John Anderson (Bar Harbor Maine)
Another important thoughtful piece from Richard Coniff. Natural History Museums -particularly for our increasingly urbanized population -may be the first "screen free" introduction for rising generations to the wonders of the out-of-doors, to science, and to history. I never walk into the Museum of Comparative Zoology without feeling the ghosts of the Agassiz -father and son- breathing over my shoulder. I have no doubt whatever that my months working at the Museum of Vertebrate Zoology at Berkeley put me on the road to becoming an ecologist. To stand in the hall of the Natural History Museum in London is to stand within history itself. These institutions and their bretheren throughout the world are a priceless heritage -and a priceless door to the future. Thank goodness they have an advocate as articulate as Richard Conniff to speak up for them!
Empirical Conservatism (United States)
Philadelphia's Wagner Free Institute of Science is a hidden treasure in the history of American science.

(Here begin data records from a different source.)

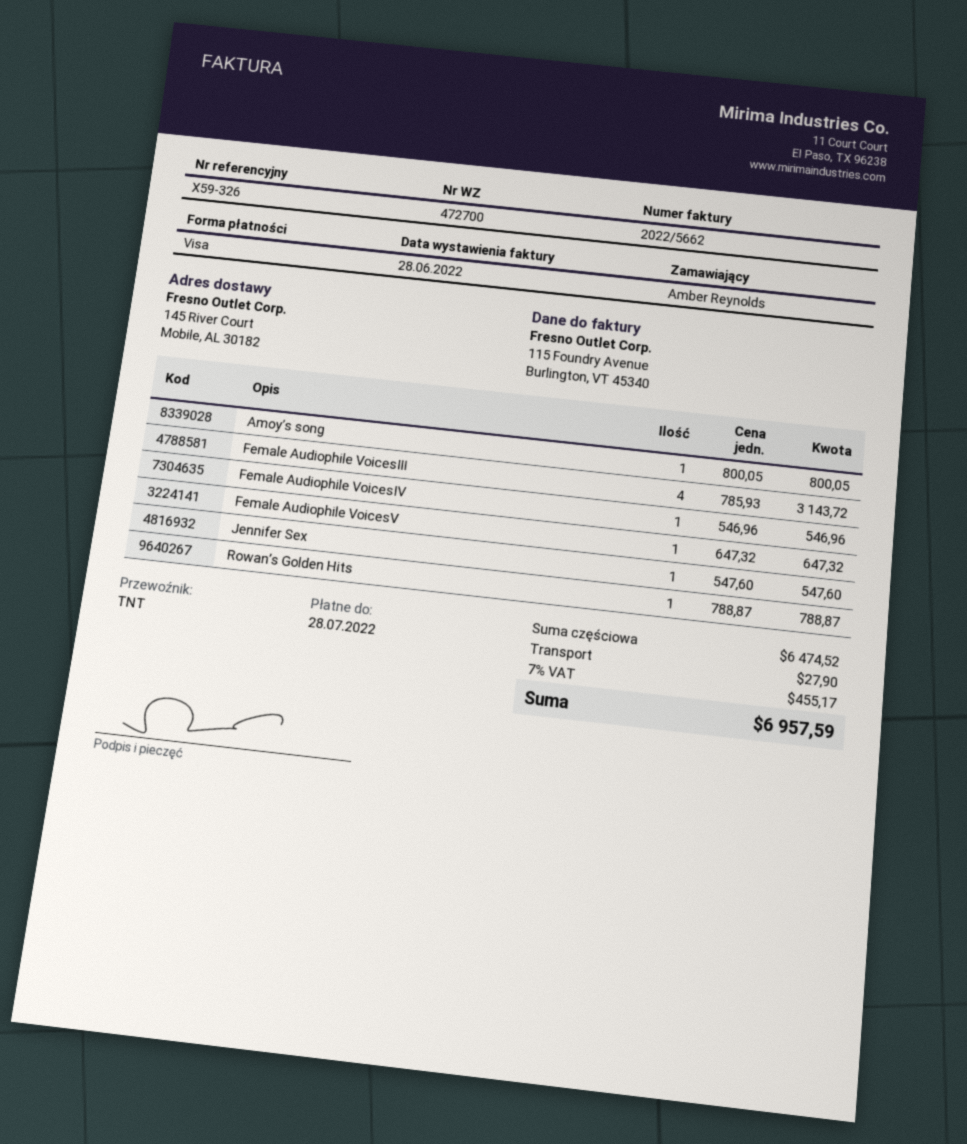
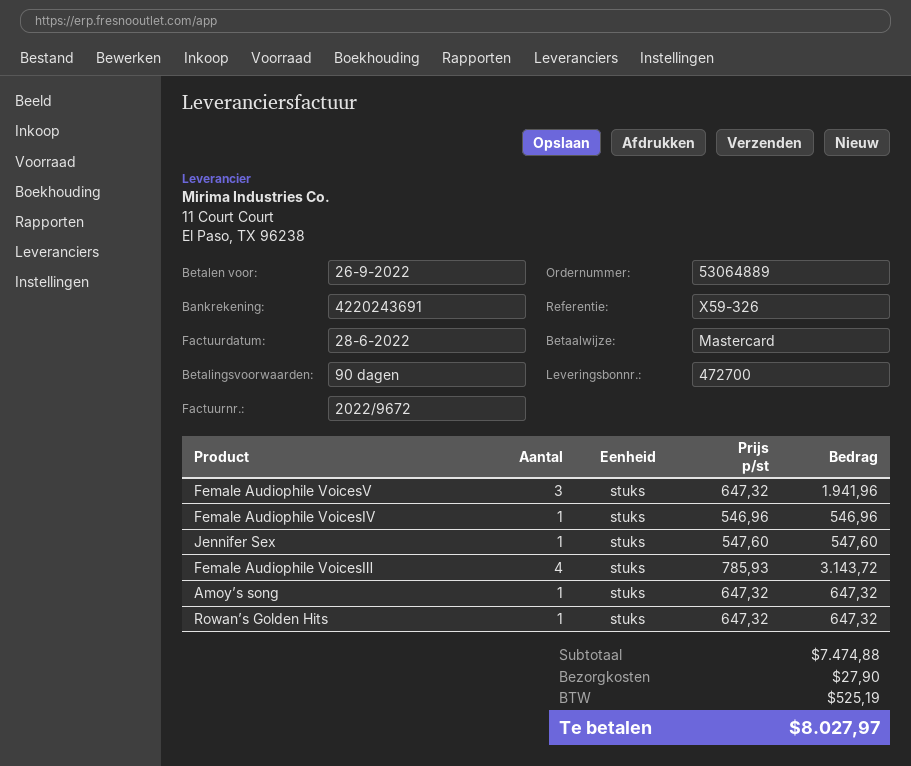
invoice number: 2022/5662 -> 2022/9672
due date: 2022-07-28 -> 2022-09-26
payment method: Visa -> Mastercard
Amoy’s song: 1 x 800.05 = 800.05 -> 1 x 647.32 = 647.32
Female Audiophile VoicesⅤ: 1 x 647.32 = 647.32 -> 3 x 647.32 = 1941.96
Rowan’s Golden Hits: 1 x 788.87 = 788.87 -> 1 x 647.32 = 647.32
subtotal: 6474.52 -> 7474.88
tax: 455.17 -> 525.19
total: 6957.59 -> 8027.97

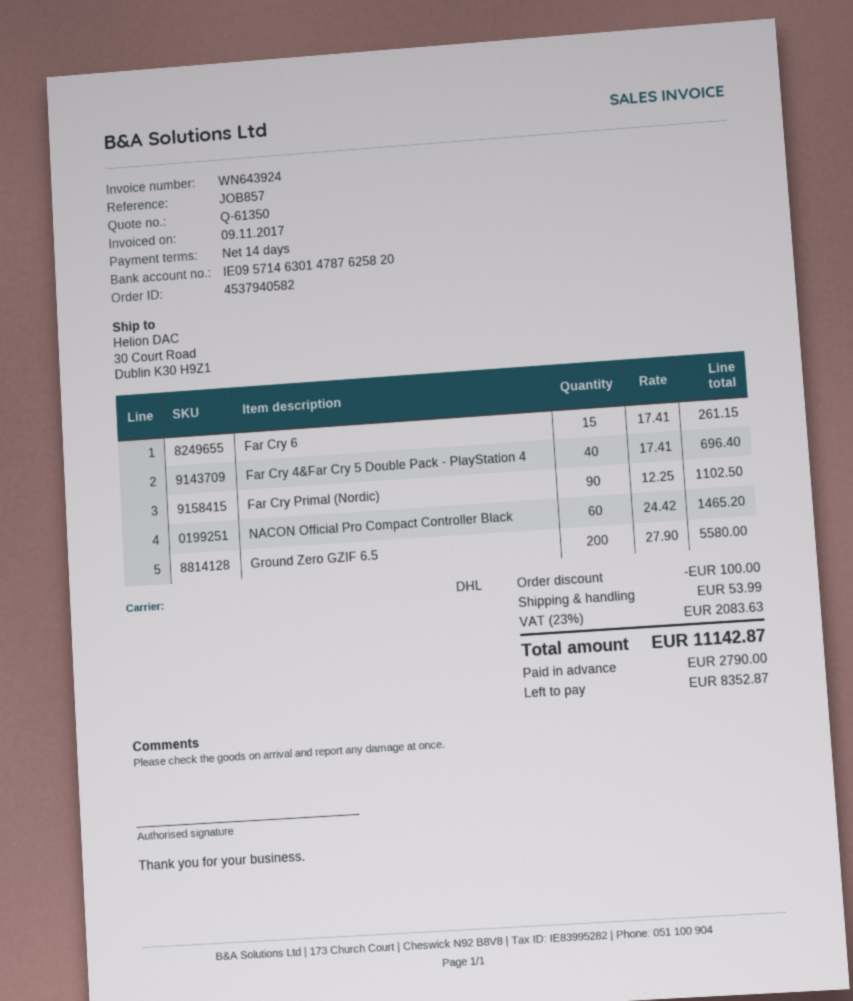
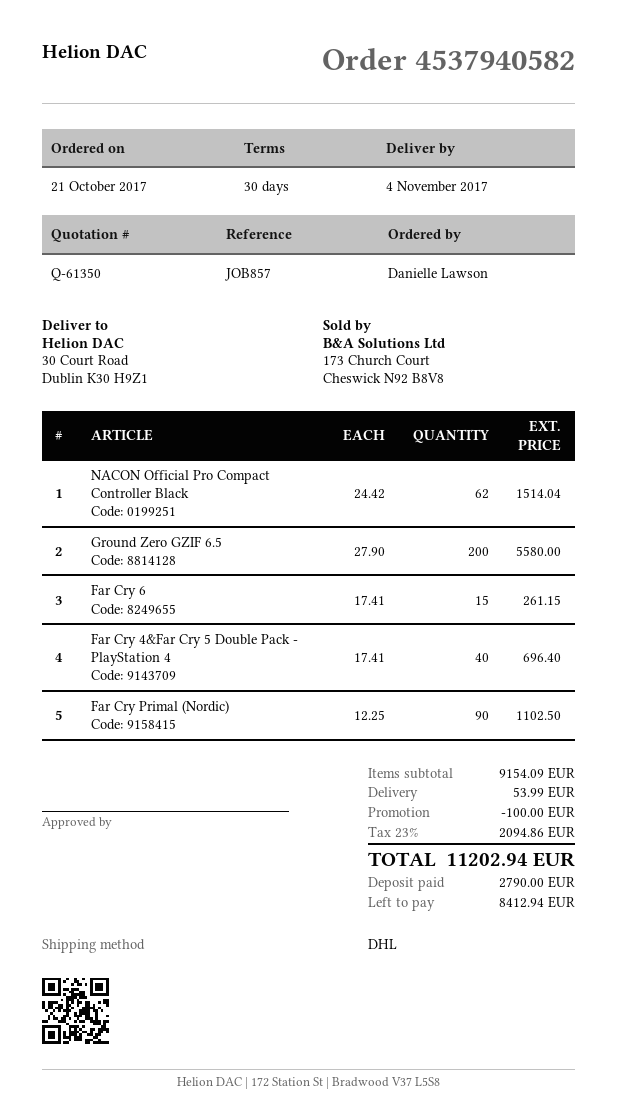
payment terms: 14 days -> 30 days
NACON Official Pro Compact Controller Black: 60 x 24.42 = 1465.20 -> 62 x 24.42 = 1514.04
tax: 23% = 2083.63 -> 23% = 2094.86
total: 11142.87 -> 11202.94
balance: 8352.87 -> 8412.94

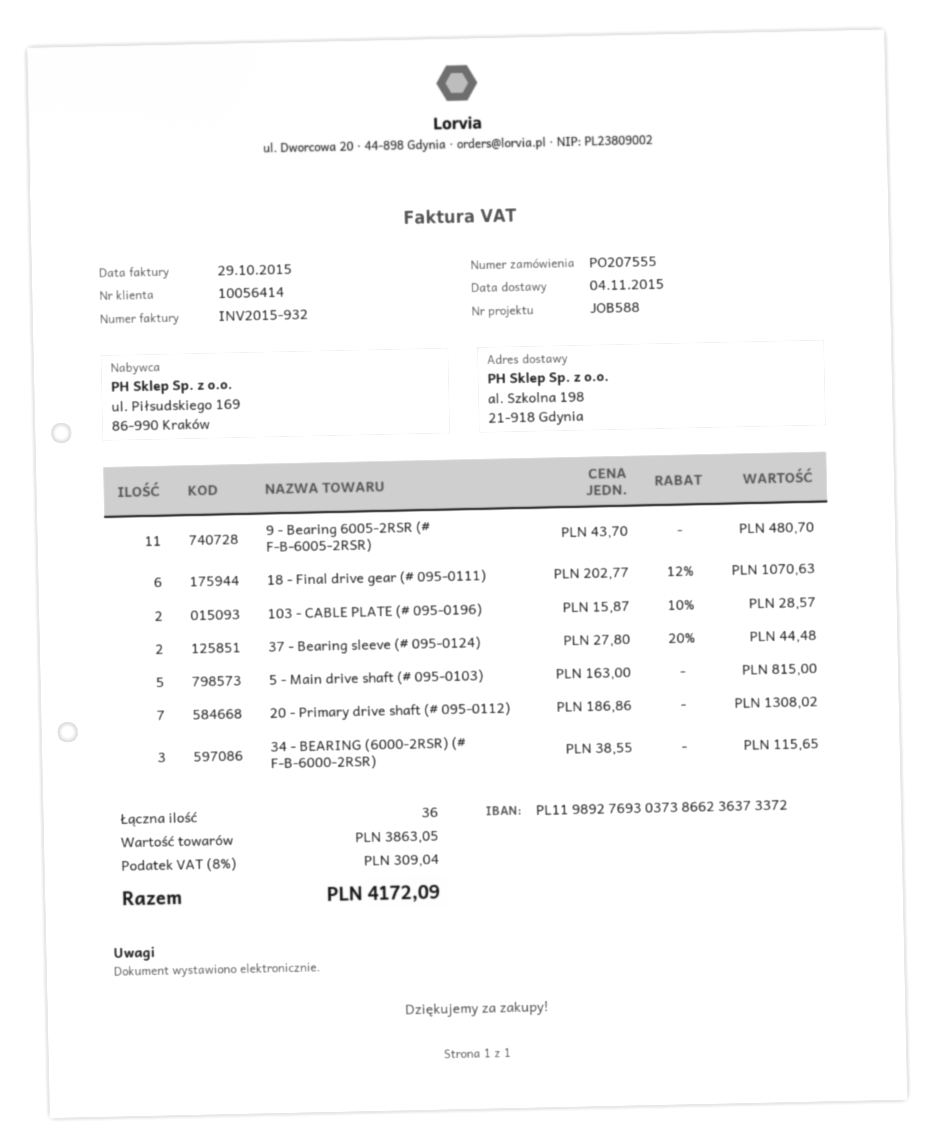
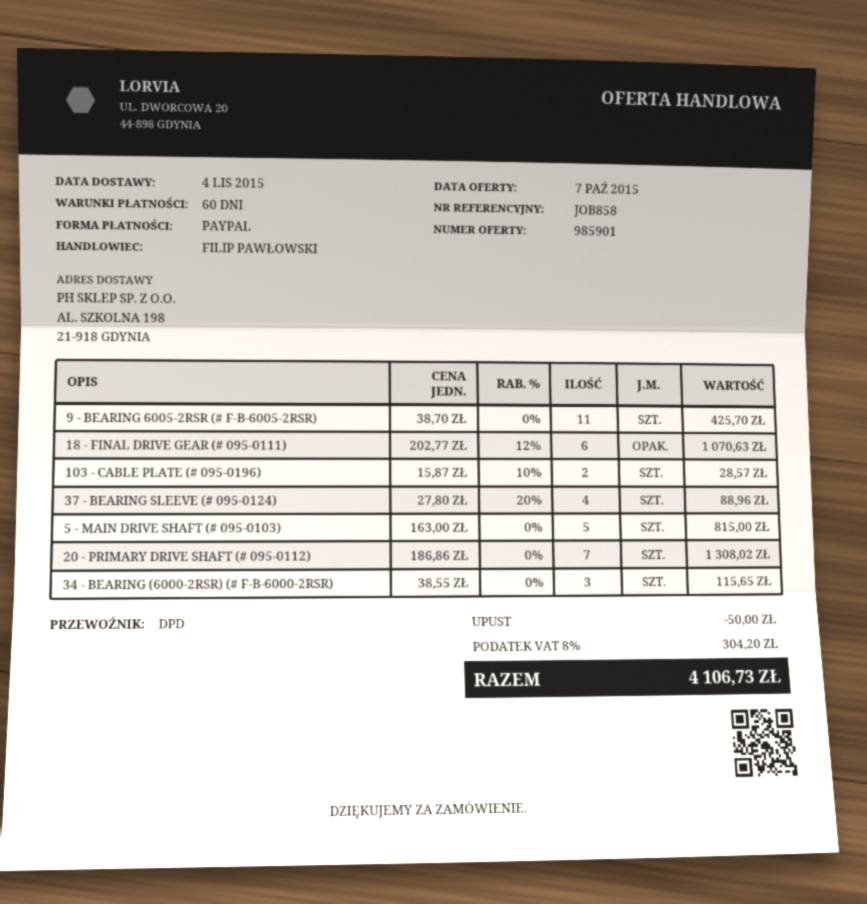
reference: JOB588 -> JOB858
9 - Bearing 6005-2RSR (# F-B-6005-2RSR): 11 x 43.70 = 480.70 -> 11 x 38.70 = 425.70
37 - Bearing sleeve (# 095-0124): 2 x 27.80 - 20% = 44.48 -> 4 x 27.80 - 20% = 88.96
discount: none -> 50.00
tax: 8% = 309.04 -> 8% = 304.20
total: 4172.09 -> 4106.73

https://www.facebook.com/Wagner-Free-Institute-of-Science-35431076392/?f...
Steve M (Doylestown, PA)
My sister in law worked at Wagner as a curator. It is a museum of a museum, unchanged since the 19th century. They have Audubon's Quadrupeds of North America on the walls.

The Academy of Natural Sciences Museum in Philly has magnificent dinosaur skeletons, living butterflies, and one of the few intact sets of Audubon's Birds of North America in the original double elephant bindings. Every day at 3:15 a librarian opens the display case and turns one page. It's a unique opportunity to see two hand colored mid-19th century Audubon prints in one day.
dmanuta (Waverly, OH)
Thank you for conveying these important thoughts on the value of natural history museums. It is often to hard to communicate to others that this ought not be a political issue. Rather it is an educational issue.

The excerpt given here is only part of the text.